Week of August 2nd

What I did

Made a word cloud from my facebook messenger data. I realized that this was on my resume, but I never actually did it. It only took a day, since I already had the data and a solid understanding of its organization.
I’ve been going through the Deep Learning practice exam as well as one I found from Stanford in preparation for my final next week.
I took a break from studying by doing some coding challenges. I wrote linear regression (both with sklearn and from scratch), as well as calculating the Karl Pearson Correlation Coefficient (both with numpy and from scratch).

What I learned

There’s some known bug in the facebook encoding scheme of the JSON file. This could be a reason why my chatbot was spitting out nonsense, though I suspect there are more issues with the chatbot project that I need to address. From what I found on the web, the JSON is encoded in uft-8, but gets decoded as latin-1, before being loaded as utf-8. To remedy this, reversed the process; I loaded the JSON, then went through line by line, encoding it in latin-1, then decoding it as utf-8 again.

def parse_obj(obj):
    for key in obj:
        if isinstance(obj[key], str):
            obj[key] = obj[key].encode('latin_1').decode('utf-8')
        elif isinstance(obj[key], list):
            obj[key] = list(map(lambda x: x if type(x) != str else x.encode('latin_1').decode('utf-8'), obj[key]))
        pass
    return obj

with open(sarah_json1) as f:
     fixed_json = json.load(f, object_hook=parse_obj)
     df = pd.json_normalize(fixed_json["messages"])

I’m still facing issues with apostrophes.

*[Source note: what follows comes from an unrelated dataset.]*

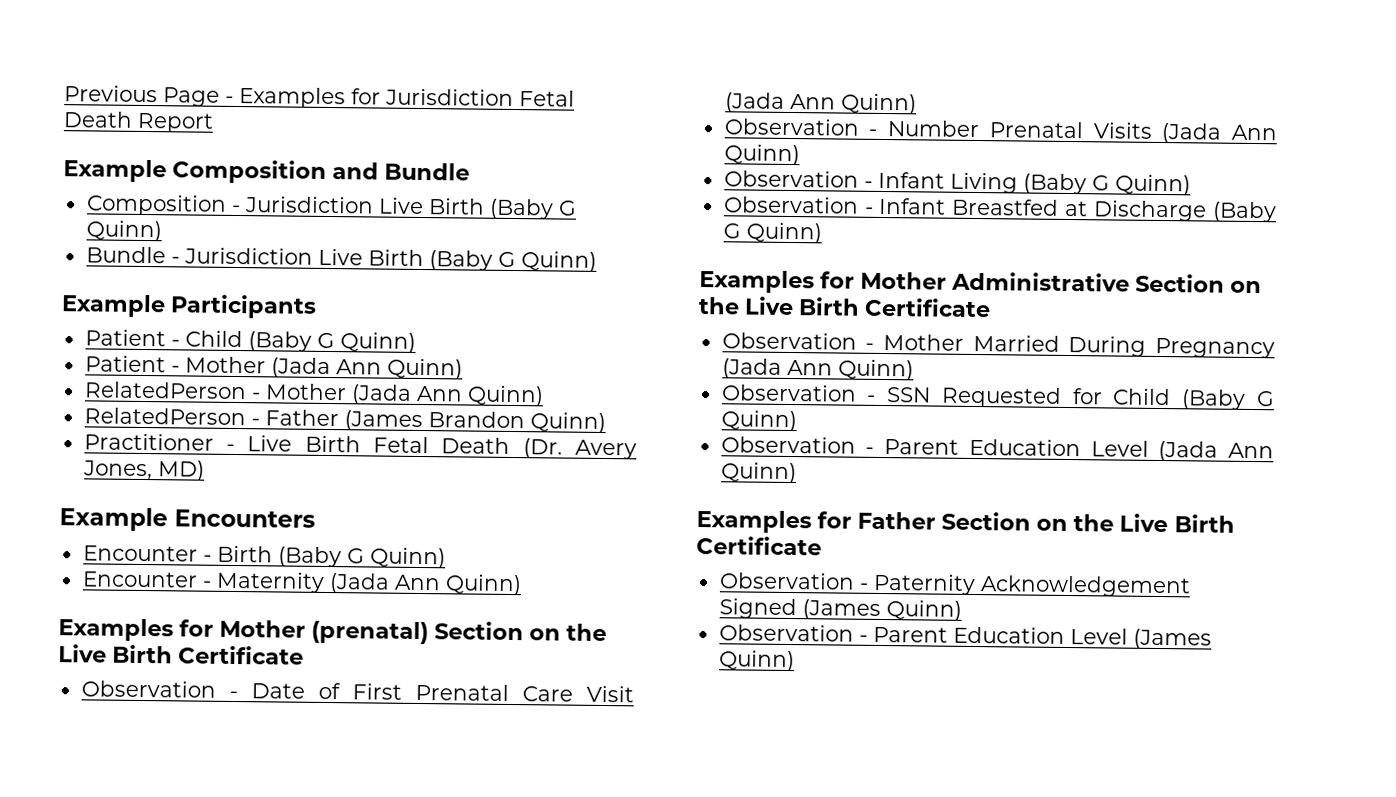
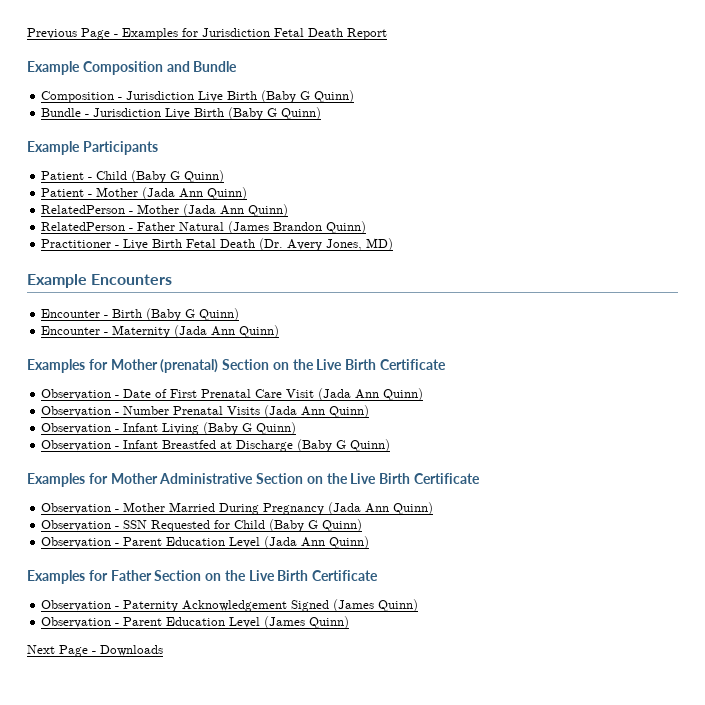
- RelatedPerson - Father (James Brandon Quinn)
+ RelatedPerson - Father Natural (James Brandon Quinn)
+ Next Page - Downloads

These don’t seem to be decoded correctly. I still have u'\u2019' (i.e. right single quotation marks) that show up. I can’t seem regex-replace them. This is particularly troublesome for this project because the word-cloud package interprets that symbol as cause to split the word in too. Thus, it’ll split a word like 'they're into they and re. The STOPWORDS package removes they from the cloud, but obviously re isn’t a word, but it is super common since they're is a common word. For now I’ve just added all the phonemes that follow apostrophes to the list of stop-words, but I need to fix this issue for the chatbot training data.

L1 vs L2 regularization

L2 regularization is often referred to as weight decay, because:

\[W = (1-\alpha \lambda)W - \frac{\partial J}{\partial W}\]

where $\alpha$ is the learning rate, $\lambda$ is the regularization hyper-parameter, and J is the cost. Every iteration the weights are pushed closer to zero since your multiplying the weights by a number $<1$. For L2, we have:

\[\text{L2 cost} = \Sigma (y_i - y)^2 + \lambda * \Sigma(W)^2\]

L1 regularization is just the same as above, but with an absolute value for the regularization term instead of a square. L1 is known as LASSO (least absolute shrinkage and selection operator), because it shrinks the less important features’ coefficients to zero. This is because for small values $abs(w)$ is a much stiffer penalty than $w^2$. Thus, L1 is thus a good choice when you have a ton of features.

Famous Network Architectures

AlexNet
- CNN first used with huge success in predicting IMAGE-NET (1000 classes).
- 5 convolutional layers, 3 fully-connected layers, ReLU activations
VGGNet
- CNN with a reduced number of parameters in the convolutional layers.
- VGG16 refers to the fact that it has 16 total layers.
- Each Conv kernel is 3x3 and each maxpool kernel is 2x2 with a stride of two.
- The idea is that one 5 X 5 kernel is the equivalent of two 3 x 3 kernels (no padding and stride of 1 on an input of 5 x 5 x 1). Or one 7 X 7 can be replaced by three 3 X 3, or one 11 X 11 can be replaced by five 3 X 3 kernels.
ResNet
- Solves the vanishing gradient problem by using “shortcut connections.”
- These residuals blocks allow you to pass gradients back from deeper in the network.
- Allows you to build deeper networks and still have it train better on the training set.
Pearson Correlation coefficient:

\[r = \frac{\sigma(xy)}{\sigma(x)\sigma(y)} = \frac{\Sigma\left[(x-\bar{x})(y-\bar{y})\right]}{\sqrt{\Sigma(x-\bar{x})^2} \sqrt{\Sigma(y-\bar{y})^2}}\]

Here, the top term is the covariance of x and y

\[cov(x,y) = \frac{\Sigma\left[(x-\bar{x})(y-\bar{y})\right]}{N}\]

and the bottom terms are just the standard deviation of x and of y.

\[\sigma(x) = \sqrt{\frac{\Sigma(x-\bar{x})^2}{N}}, \hspace{2em} \sigma(y) = \sqrt{\frac{\Sigma(y-\bar{y})^2}{N}}\]

What I will do next

It might be more interesting to make word nets for each part of speech. I found some code I wrote earlier that uses word net to split the message corpus into parts of speech.